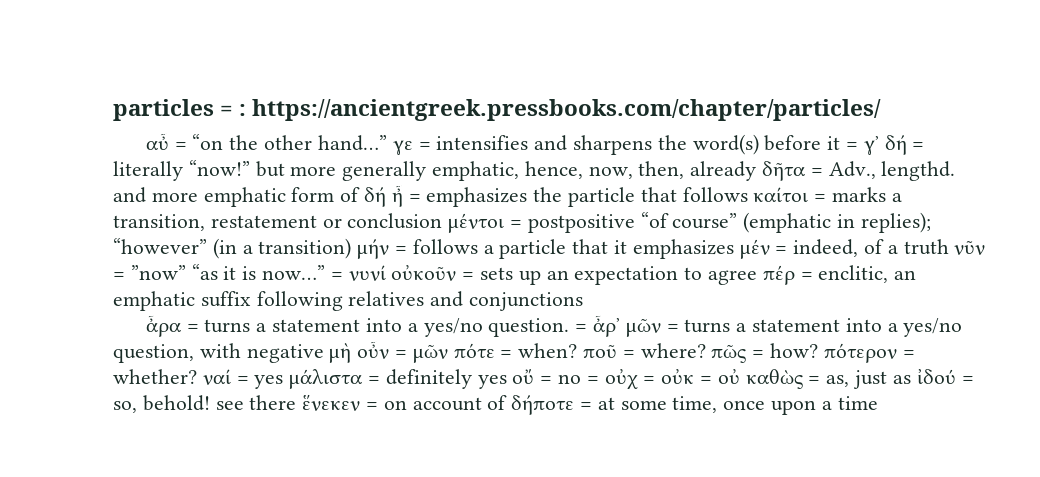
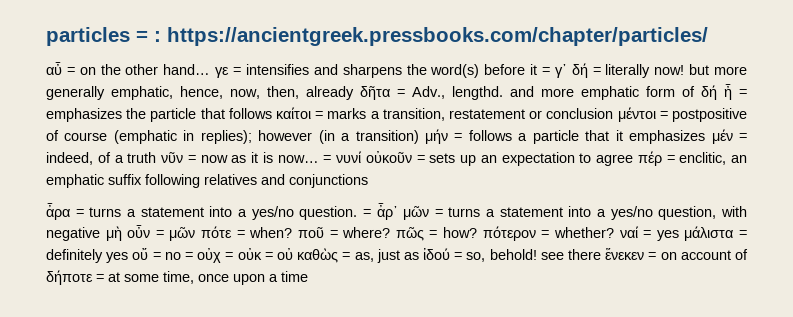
[192,134,224,150] “on -> [79,67,96,75] on
[317,135,387,151] hand…” -> [163,64,211,75] hand…
[188,160,250,176] “now!” -> [654,65,685,75] now!
[640,212,738,229] “of course” -> [46,130,108,141] of course
[113,238,207,254] “however” -> [258,130,313,141] however
[130,264,218,280] ”now” “as -> [200,155,247,163] now as
[262,265,326,280] now…” -> [277,155,319,163] now…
__________
After removing the pictures, repeat the remaining records exactly.

[192,134,224,150] “on -> [79,67,96,75] on
[317,135,387,151] hand…” -> [163,64,211,75] hand…
[188,160,250,176] “now!” -> [654,65,685,75] now!
[640,212,738,229] “of course” -> [46,130,108,141] of course
[113,238,207,254] “however” -> [258,130,313,141] however
[130,264,218,280] ”now” “as -> [200,155,247,163] now as
[262,265,326,280] now…” -> [277,155,319,163] now…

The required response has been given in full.